Credentially, trusted by over 100 UK healthcare organisations, provides this through automated primary source verification against GMC, NMC, and HCPC registers, real-time expiry monitoring, and a single credential record per clinician that covers the full compliance lifecycle. When a clinician is cleared at one site within a group, their verified status is immediately visible at every other site. The compliance team at the receiving location sees exactly what has been verified, when, and against which source.

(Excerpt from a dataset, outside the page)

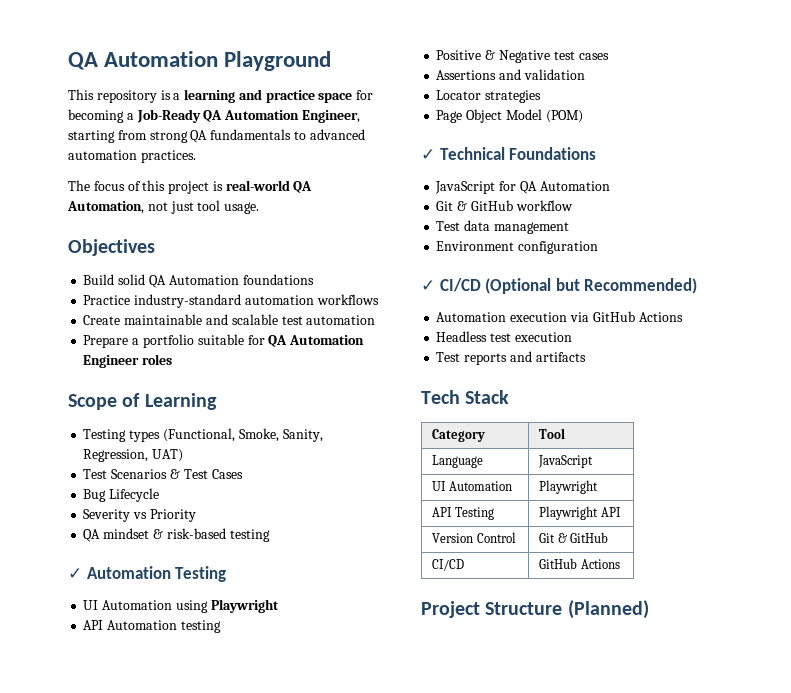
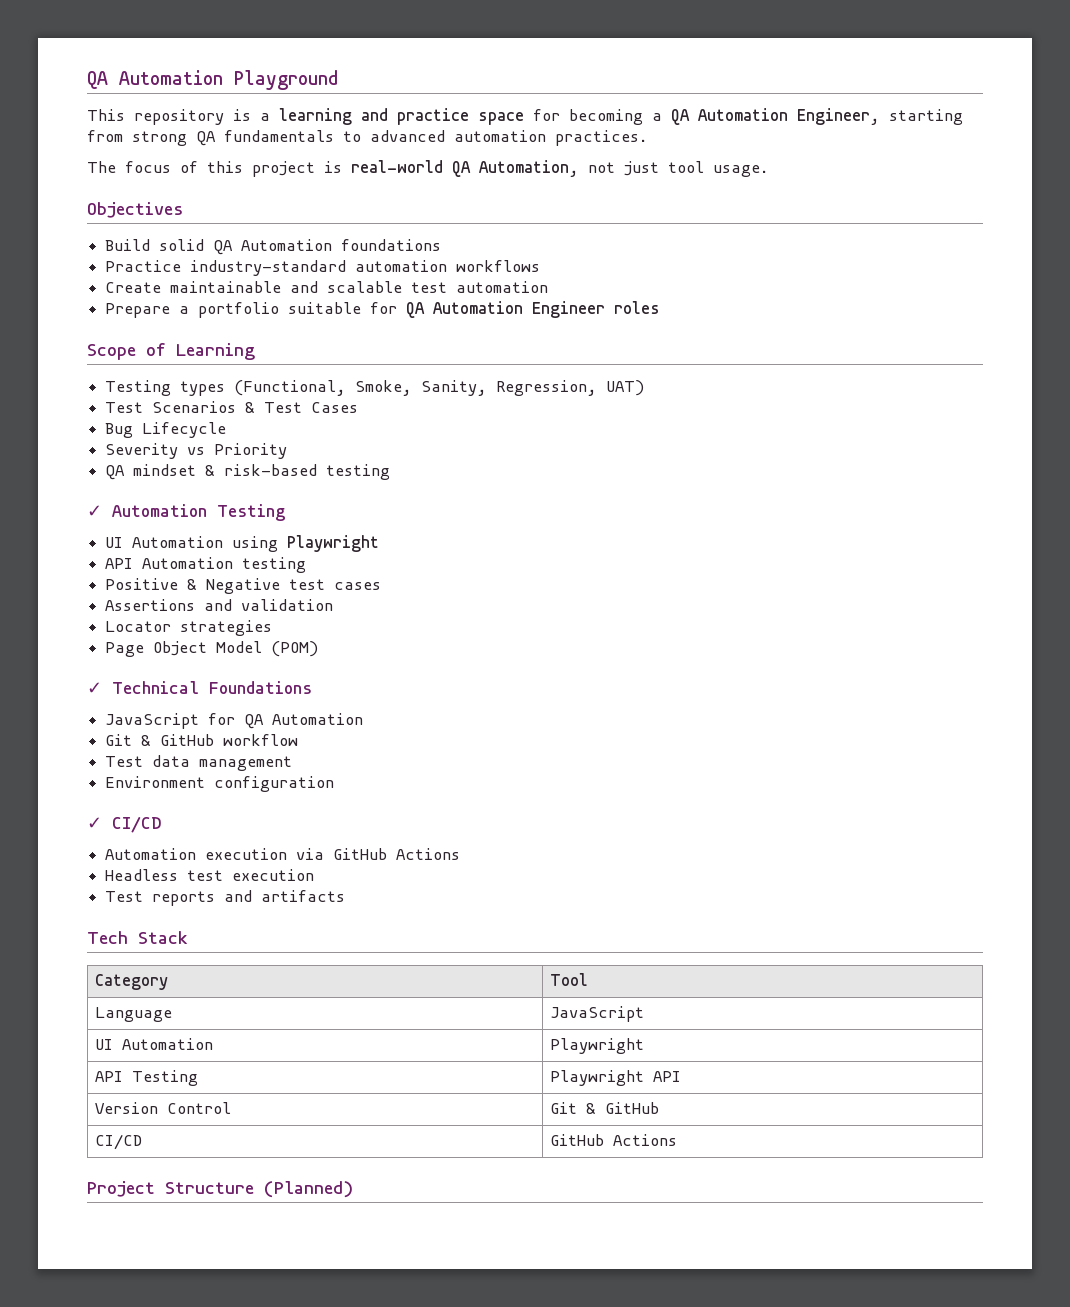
- This repository is a learning and practice space for becoming a Job-Ready QA Automation Engineer, starting from strong QA fundamentals to advanced automation practices.
+ This repository is a learning and practice space for becoming a QA Automation Engineer, starting from strong QA fundamentals to advanced automation practices.
- ✓ CI/CD (Optional but Recommended)
+ ✓ CI/CD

For organisations operating across multiple sites, this eliminates the duplicate onboarding cycle that the NHS Digital Staff Passport aimed to address. For single-site organisations working with agencies or accepting staff from partner trusts, the same record can be shared electronically with full audit trails.
The clinician experience changes too. Instead of submitting the same documents to multiple organisations, a clinician maintains a single profile. Their verified credentials follow them. When they move to a new site, the compliance steps that are already complete are already complete. The onboarding process covers only the gaps.
What comes next for staff credential portability in the NHS
The Enabling Staff Movement programme continues to develop guidance for inter-trust credential transfer. NHS England has not announced a replacement for the Digital Staff Passport, but the underlying policy direction, reducing barriers to workforce mobility, remains a stated priority.
For HR directors and workforce transformation leads, the practical path forward has three components. First, digitise and centralise your own compliance records so that staff can move between your sites without re-onboarding. Second, adopt real-time primary source verification so that credential records are continuously current, not periodically updated. Third, build the data architecture that allows credential sharing with partner organisations when the policy framework catches up.
The organisations that will benefit most from any future national portability initiative are those that already maintain verified, structured, audit-ready credential records. When interoperability standards arrive, they will be ready. In the meantime, their clinicians move faster, their compliance teams work more efficiently, and their vacancy gaps close sooner.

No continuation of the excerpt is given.